Return every line of the data below exactly, but do not include the images.

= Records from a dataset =
[Start of Attachment]
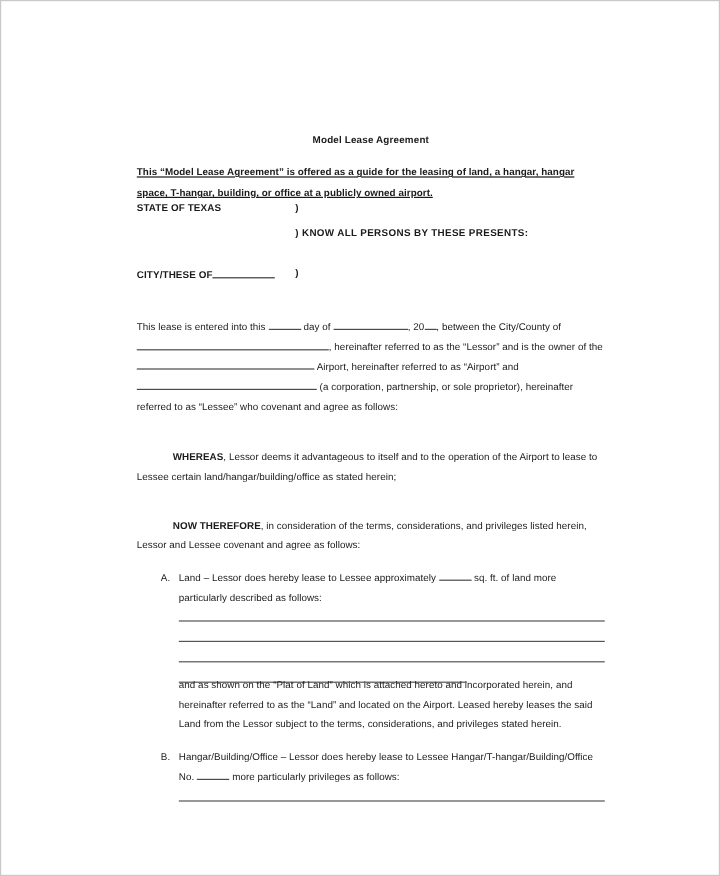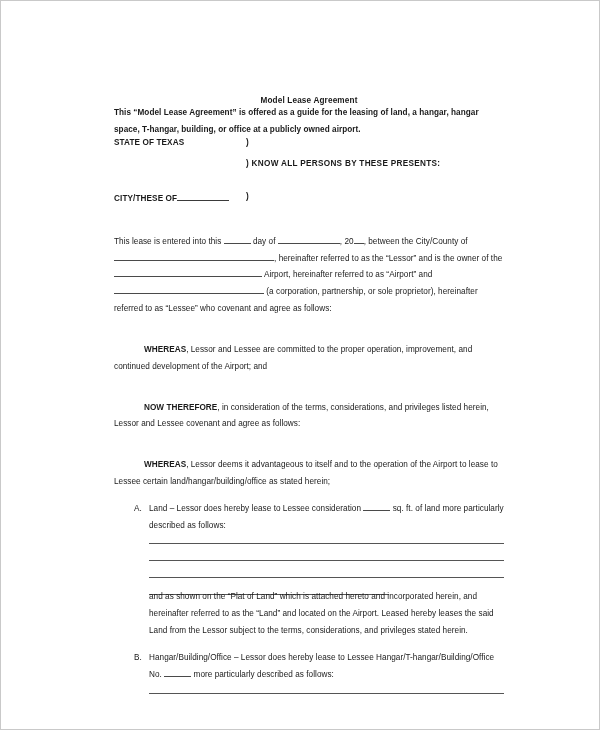--- a/index.html
+++ b/index.html
@@ -18,39 +18,41 @@
     box-sizing: border-box;
     width: 600px;
     height: 730px;
     background: #ffffff;
     border: 1px solid #c9c9c9;
     padding: 0;
   }
   .sheet {
     position: absolute;
     left: 113px;
-    top: 0;
+    top: 16px;
     width: 390px;
     color: #1a1a1a;
     font-size: 8.2px;
     line-height: 1.0;
   }
   .doc-title {
     text-align: center;
     font-weight: bold;
     font-size: 8.2px;
     letter-spacing: 0.15px;
     margin-top: 96px;
     margin-bottom: 0;
   }
   .intro {
     font-weight: bold;
     font-size: 8.2px;
     line-height: 2.05;
+    margin-top: 15px;
     letter-spacing: 0.05px;
+    text-decoration: underline;
   }
   .juris {
     position: relative;
     height: 17px;
     font-weight: bold;
     font-size: 8.2px;
     letter-spacing: 0.1px;
   }
   .juris .label {
     position: absolute;
@@ -157,44 +159,43 @@
       <span class="know">) KNOW ALL PERSONS BY THESE PRESENTS:</span>
     </div>
 
     <div class="juris third">
       <span class="label"><span>CITY/THESE OF</span><span class="blank-sm"></span></span>
       <span class="paren">)</span>
     </div>
 
     <div class="para"><span>This lease is entered into this</span> <span class="u w1"></span> <span>day of</span> <span class="u w2"></span><span>, 20</span><span class="u w3"></span><span>, between the City/County of</span> <span class="u w4"></span><span>, hereinafter referred to as the “Lessor” and is the owner of the</span> <span class="u w5"></span> <span>Airport, hereinafter referred to as “Airport” and</span> <span class="u w6"></span> <span>(a corporation, partnership, or sole proprietor), hereinafter referred to as “Lessee” who covenant and agree as follows:</span></div>
 
-    <div class="para indent"><span class="bold">WHEREAS</span><span>, Lessor and Lessee are committed to the proper operation, improvement, and continued development of the Airport; and</span></div>
+
+    <div class="para indent"><span class="bold">WHEREAS</span><span>, Lessor deems it advantageous to itself and to the operation of the Airport to lease to Lessee certain land/hangar/building/office as stated herein;</span></div>
 
     <div class="para indent"><span class="bold">NOW THEREFORE</span><span>, in consideration of the terms, considerations, and privileges listed herein, Lessor and Lessee covenant and agree as follows:</span></div>
-
-    <div class="para indent"><span class="bold">WHEREAS</span><span>, Lessor deems it advantageous to itself and to the operation of the Airport to lease to Lessee certain land/hangar/building/office as stated herein;</span></div>
 
 
     <div class="list-item">
       <span class="marker">A.</span>
-      <span>Land – Lessor does hereby lease to Lessee consideration</span> <span class="u w1"></span> <span>sq. ft. of land more particularly described as follows:</span>
+      <span>Land – Lessor does hereby lease to Lessee approximately</span> <span class="u w1"></span> <span>sq. ft. of land more particularly described as follows:</span>
     </div>
 
     <div class="rules">
       <div class="rule full"></div>
       <div class="rule full"></div>
       <div class="rule full"></div>
       <div class="rule short last"></div>
     </div>
 
     <div class="after-rules">and as shown on the “Plat of Land” which is attached hereto and incorporated herein, and hereinafter referred to as the “Land” and located on the Airport. Leased hereby leases the said Land from the Lessor subject to the terms, considerations, and privileges stated herein.</div>
 
     <div class="list-item">
       <span class="marker">B.</span>
-      <span>Hangar/Building/Office – Lessor does hereby lease to Lessee Hangar/T-hangar/Building/Office No.</span> <span class="u w1"></span> <span>more particularly described as follows:</span>
+      <span>Hangar/Building/Office – Lessor does hereby lease to Lessee Hangar/T-hangar/Building/Office No.</span> <span class="u w1"></span> <span>more particularly privileges as follows:</span>
     </div>
 
     <div class="b-rules">
       <div class="rule full last"></div>
     </div>
 
   </div>
 </div>
 
 </body></html>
[End of Attachment]
= Exercise answer =
--- a/index.html
+++ b/index.html
@@ -18,39 +18,41 @@
     box-sizing: border-box;
     width: 600px;
     height: 730px;
     background: #ffffff;
     border: 1px solid #c9c9c9;
     padding: 0;
   }
   .sheet {
     position: absolute;
     left: 113px;
-    top: 0;
+    top: 16px;
     width: 390px;
     color: #1a1a1a;
     font-size: 8.2px;
     line-height: 1.0;
   }
   .doc-title {
     text-align: center;
     font-weight: bold;
     font-size: 8.2px;
     letter-spacing: 0.15px;
     margin-top: 96px;
     margin-bottom: 0;
   }
   .intro {
     font-weight: bold;
     font-size: 8.2px;
     line-height: 2.05;
+    margin-top: 15px;
     letter-spacing: 0.05px;
+    text-decoration: underline;
   }
   .juris {
     position: relative;
     height: 17px;
     font-weight: bold;
     font-size: 8.2px;
     letter-spacing: 0.1px;
   }
   .juris .label {
     position: absolute;
@@ -157,44 +159,43 @@
       <span class="know">) KNOW ALL PERSONS BY THESE PRESENTS:</span>
     </div>
 
     <div class="juris third">
       <span class="label"><span>CITY/THESE OF</span><span class="blank-sm"></span></span>
       <span class="paren">)</span>
     </div>
 
     <div class="para"><span>This lease is entered into this</span> <span class="u w1"></span> <span>day of</span> <span class="u w2"></span><span>, 20</span><span class="u w3"></span><span>, between the City/County of</span> <span class="u w4"></span><span>, hereinafter referred to as the “Lessor” and is the owner of the</span> <span class="u w5"></span> <span>Airport, hereinafter referred to as “Airport” and</span> <span class="u w6"></span> <span>(a corporation, partnership, or sole proprietor), hereinafter referred to as “Lessee” who covenant and agree as follows:</span></div>
 
-    <div class="para indent"><span class="bold">WHEREAS</span><span>, Lessor and Lessee are committed to the proper operation, improvement, and continued development of the Airport; and</span></div>
+
+    <div class="para indent"><span class="bold">WHEREAS</span><span>, Lessor deems it advantageous to itself and to the operation of the Airport to lease to Lessee certain land/hangar/building/office as stated herein;</span></div>
 
     <div class="para indent"><span class="bold">NOW THEREFORE</span><span>, in consideration of the terms, considerations, and privileges listed herein, Lessor and Lessee covenant and agree as follows:</span></div>
-
-    <div class="para indent"><span class="bold">WHEREAS</span><span>, Lessor deems it advantageous to itself and to the operation of the Airport to lease to Lessee certain land/hangar/building/office as stated herein;</span></div>
 
 
     <div class="list-item">
       <span class="marker">A.</span>
-      <span>Land – Lessor does hereby lease to Lessee consideration</span> <span class="u w1"></span> <span>sq. ft. of land more particularly described as follows:</span>
+      <span>Land – Lessor does hereby lease to Lessee approximately</span> <span class="u w1"></span> <span>sq. ft. of land more particularly described as follows:</span>
     </div>
 
     <div class="rules">
       <div class="rule full"></div>
       <div class="rule full"></div>
       <div class="rule full"></div>
       <div class="rule short last"></div>
     </div>
 
     <div class="after-rules">and as shown on the “Plat of Land” which is attached hereto and incorporated herein, and hereinafter referred to as the “Land” and located on the Airport. Leased hereby leases the said Land from the Lessor subject to the terms, considerations, and privileges stated herein.</div>
 
     <div class="list-item">
       <span class="marker">B.</span>
-      <span>Hangar/Building/Office – Lessor does hereby lease to Lessee Hangar/T-hangar/Building/Office No.</span> <span class="u w1"></span> <span>more particularly described as follows:</span>
+      <span>Hangar/Building/Office – Lessor does hereby lease to Lessee Hangar/T-hangar/Building/Office No.</span> <span class="u w1"></span> <span>more particularly privileges as follows:</span>
     </div>
 
     <div class="b-rules">
       <div class="rule full last"></div>
     </div>
 
   </div>
 </div>
 
 </body></html>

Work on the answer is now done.